Metal piling up on Moloka'i
By Ilima Loomis
Junked cars and broken appliances are piling up on Moloka'i, five months after the county shut down the island's only metals recycler because of permit violations.
"I got a whole yard full of cars that I gotta get rid of," said Bobo Alcon, owner of Bobo's Auto Service.
Cheryl Okuma, director of the county Department of Environmental Management, said the county has faced an uphill battle in its search for a new contractor to take over the recycling operation. The low price of metals on the international recycling market and the high cost of doing business on remote Moloka'i have deterred potential bidders, she said.
But Okuma said the county is now hoping to find a contractor to operate the facility on an intermittent basis and hold "collection events" for scrap metal several times a year.
"We realize this is a very important issue to the community, and we want to address it," she said.
The county Solid Waste Division shut down its metals recycling facility on Moloka'i in December after finding that the operator running the service had violated state Department of Health permit requirements numerous times and was not able to stay in compliance.

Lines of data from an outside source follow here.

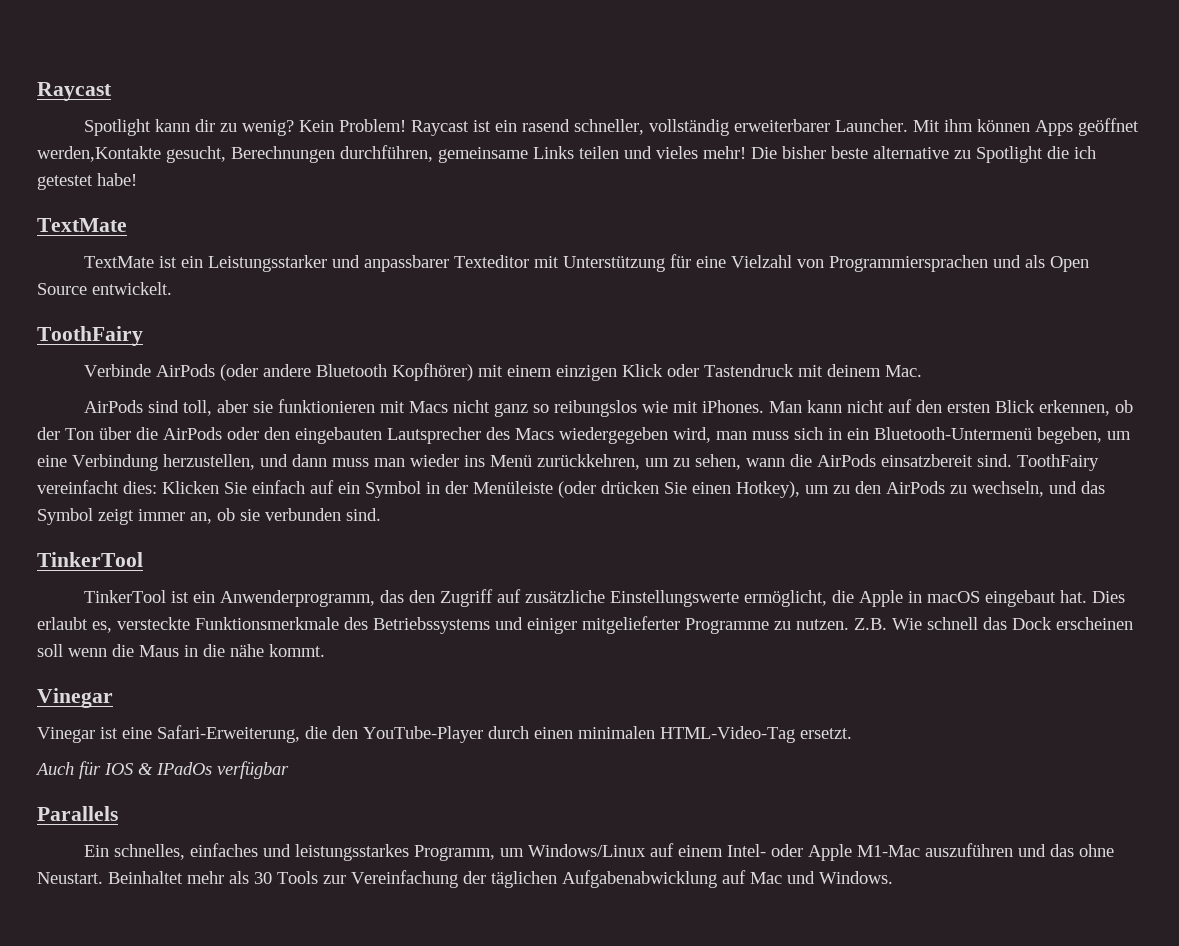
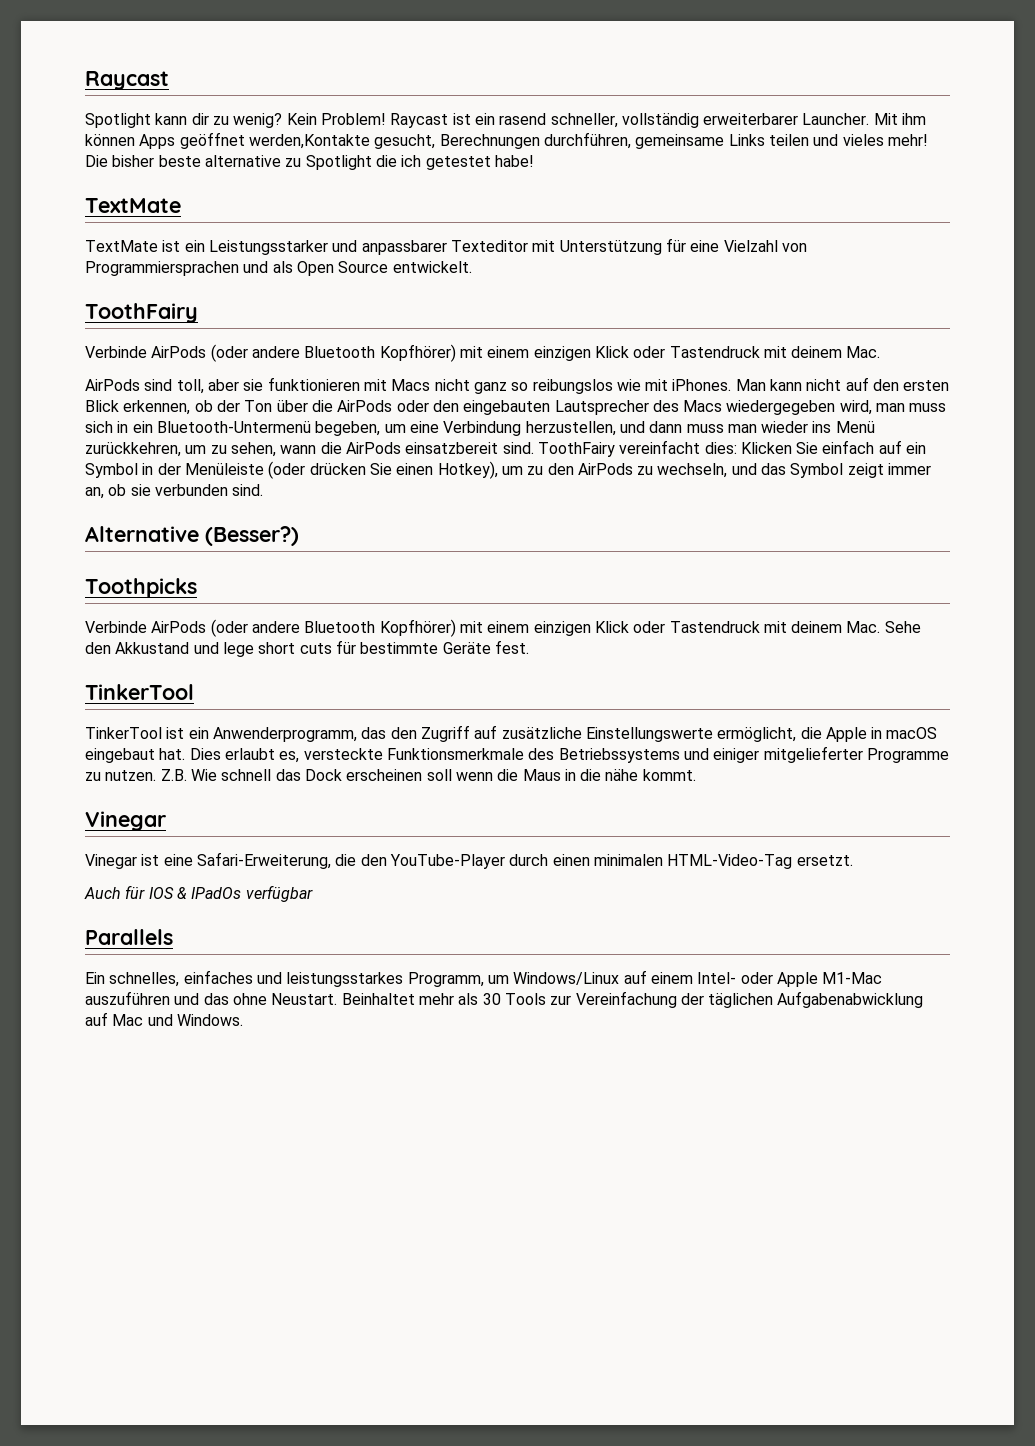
(381, 514) none -> [85,526,299,546] [85,578,197,598] [85,619,921,637] [85,640,529,657] // Alternative (Besser?) // Toothpicks // Verbinde AirPods (oder andere Bluetooth Kopfhörer) mit einem einzigen Klick oder Tastendruck mit deinem Mac. Sehe den Akkustand und lege short cuts für bestimmte Geräte fest.

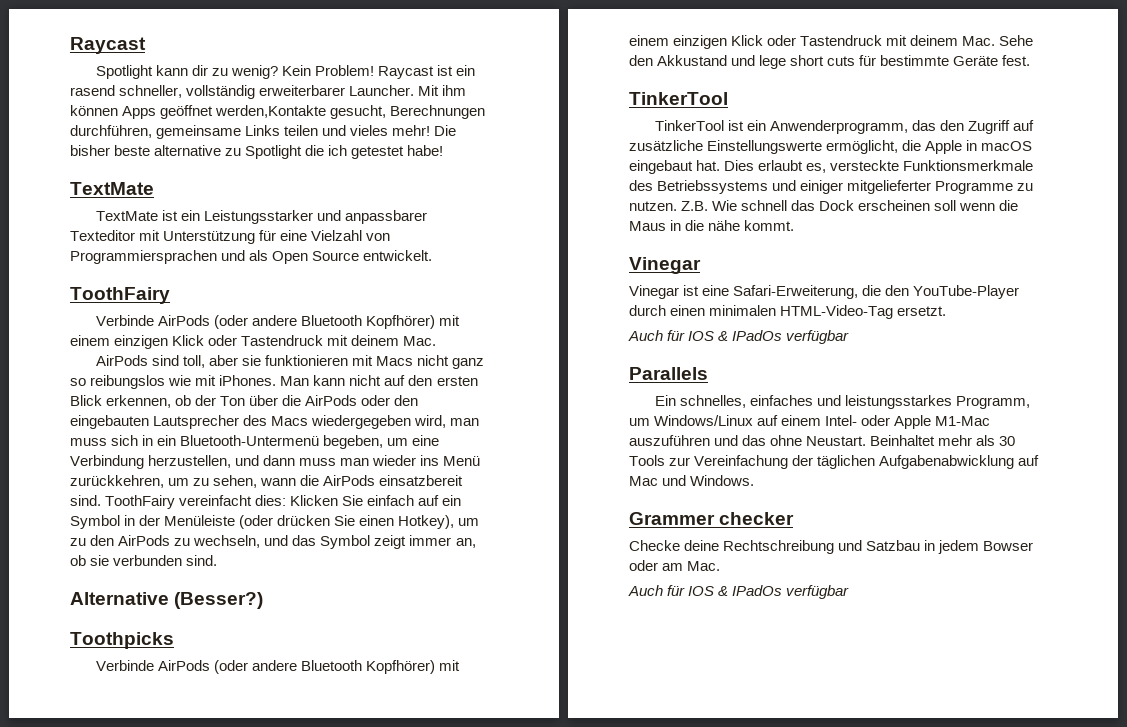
(243, 1020) none -> [629,512,795,525] [629,540,1034,554] [629,560,721,571] [628,585,850,599] // Grammer checker // Checke deine Rechtschreibung und Satzbau in jedem Bowser oder am Mac. // Auch für IOS & IPadOs verfügbar

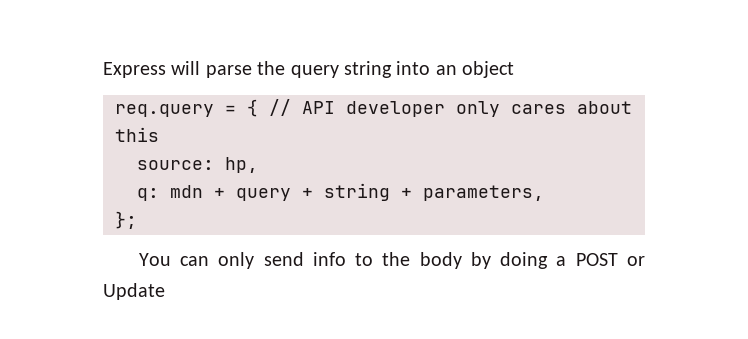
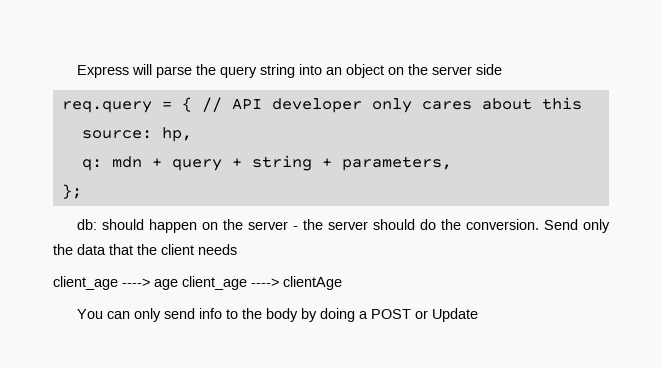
(515, 69) none -> [388,64,503,75] on the server side
(137, 220) none -> [77,219,610,233] [53,244,237,255] [53,276,342,290] // db: should happen on the server - the server should do the conversion. Send only the data that the client needs // client_age ----> age client_age ----> clientAge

Okuma said the operator had allowed a significant amount of material to accumulate on the site, and her department became "very concerned" that the county could be held responsible for the violations.
"It was a very hard decision to make, because we realize the public needs the service," she said. "But we couldn't face the possibility of being fined by the DOH."
Since then, the former operator has removed all but about 10 tons of the accumulated materials, she said.
The facility had been accepting materials, including vehicles, appliances, scrap metal, tires, propane tanks and car batteries, but Moloka'i residents have had no place to dispose of those items since it closed.
After two years of using an interim site, the county completed construction of a permanent metals recycling facility in March.
Bidding was opened March 30 for a contract to operate the facility, but no bids came in, Okuma said.
"It's a very difficult business," she said.
Hoping to reduce costs and make the contract more attractive for potential operators, the county revised the contract and reopened bidding in May.
This time, instead of running the recycling facility on an ongoing basis, the operator would only be required to hold "periodic collection events" two to four times a year, she said.
If that happens, she said, it will be important for residents to follow instructions for scrap metal collection events, such as dropping off materials only on designated days, to ensure the program complies with Health Department regulations and doesn't get shut down again.
Until then, residents will have to hold on to their cars and appliances.
"It is inconvenient right now," said GT Auto Repair owner Glenn Takata. "I know plenty of people who want to take their junks over there, and they can't do nothing."
Alcon said his business has had to rent a separate yard to store the broken-down vehicles he was waiting to dispose of. "I got stuff piled up," he said.
Driving around the island, Alcon said, he saw scrap metal accumulating on roadsides and in vacant lots.
"Not only cars — I see in the front yards some appliances, refrigerators, stoves," he said.